Banana republic stuff

I started this series of posts on the regulations promulgated under Obamacare as “Adventures in administrative law.” Today it continues as “Banana republic stuff,” courtesy of Charles Krauthammer.

Yesterday’s installment of banana republic stuff came courtesy of the Treasury/IRS statement announcing regulations that delayed the Obamacare requirement for some employers — those with between 50 and 99 full time workers — and modified it for larger employers. Here is the text of the press release; here is the Treasury fact sheet; here is the final regulation (227 pages). John Hinderaker’s take is here.
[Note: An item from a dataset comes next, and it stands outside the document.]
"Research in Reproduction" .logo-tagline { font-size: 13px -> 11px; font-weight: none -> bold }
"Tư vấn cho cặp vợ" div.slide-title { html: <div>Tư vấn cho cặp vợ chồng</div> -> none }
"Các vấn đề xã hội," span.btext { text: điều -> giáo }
Once upon a time, not so long ago, administrative agencies were vested only with the authority to interpret the laws they enforced. To simplify just a little bit, unless the authority was delegated to them, agencies lacked the power to write the laws. They certainly lacked the power simply to rewrite them.

As the famous American whose birthday we are about to celebrate once said, “If we could first know where we are, and whither we are tending, we could then better judge what to do, and how to do it.”
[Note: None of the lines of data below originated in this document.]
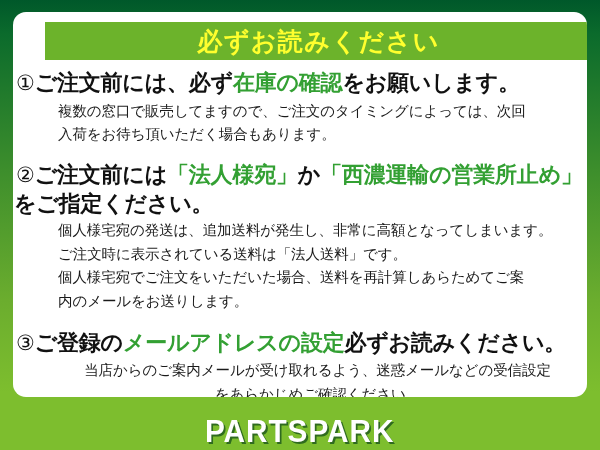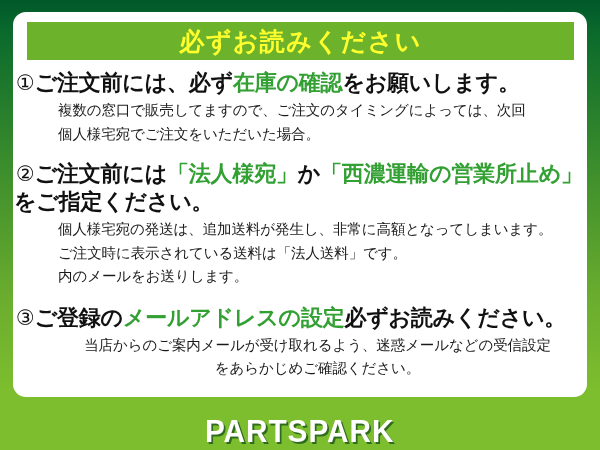"必ずお読みください" .title-bar { left: 14px -> 32px }
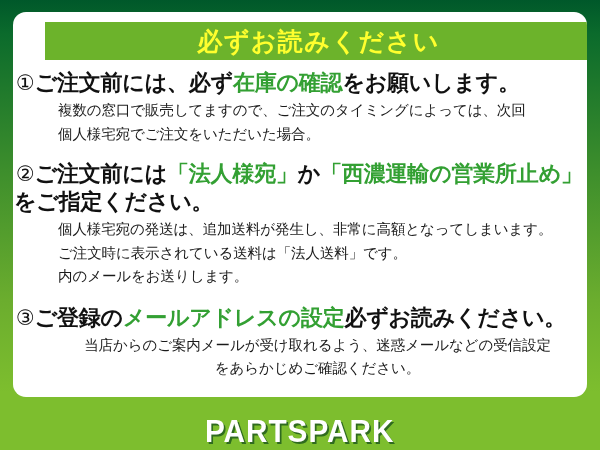"①ご注文前には、必ず在庫の確認をお願いします。" .items { font-family: none -> Liberation Serif, serif }
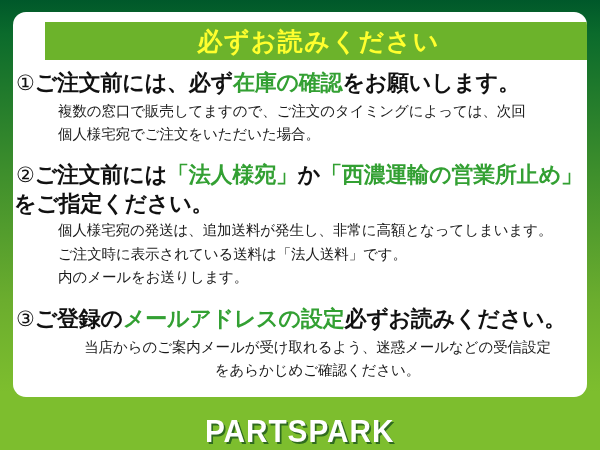"個人様宅宛でご注文をいただいた場合。" div.item-body { text: 個人様宅宛でご注文をいただいた場合 -> 入荷をお待ち頂いただく場合もあります }
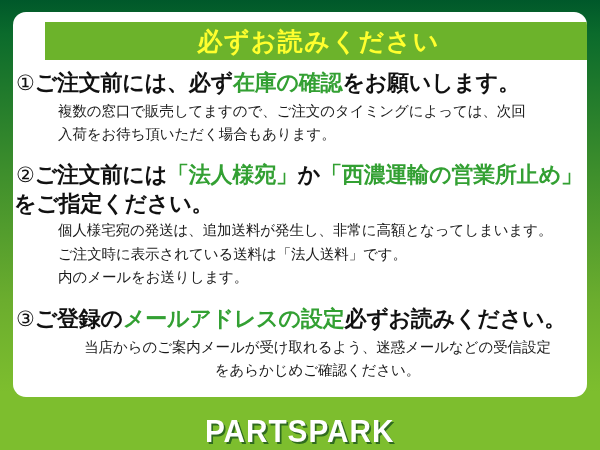"個人様宅宛でご注文をいただいた場合、送料を再計算しあらためてご案" div.item-body { html: none -> <div>個人様宅宛でご注文をいただいた場合、送料を再計算しあらためてご案</div> }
In the blizzard of Obamacare pronouncements and regulations issued to date, we are tending toward rule by decree (video below).

UPDATE: The New York Times quotes a Treasury official asserting Treasury’s “authority to grant transition relief” under a section of the Internal Revenue Code that directs the Treasury secretary to “prescribe all needful rules and regulations for the enforcement” of tax obligations. The quoted section of the Code belies the IRS’s position and makes my point, a point which unfortunately escapes Ron Fournier.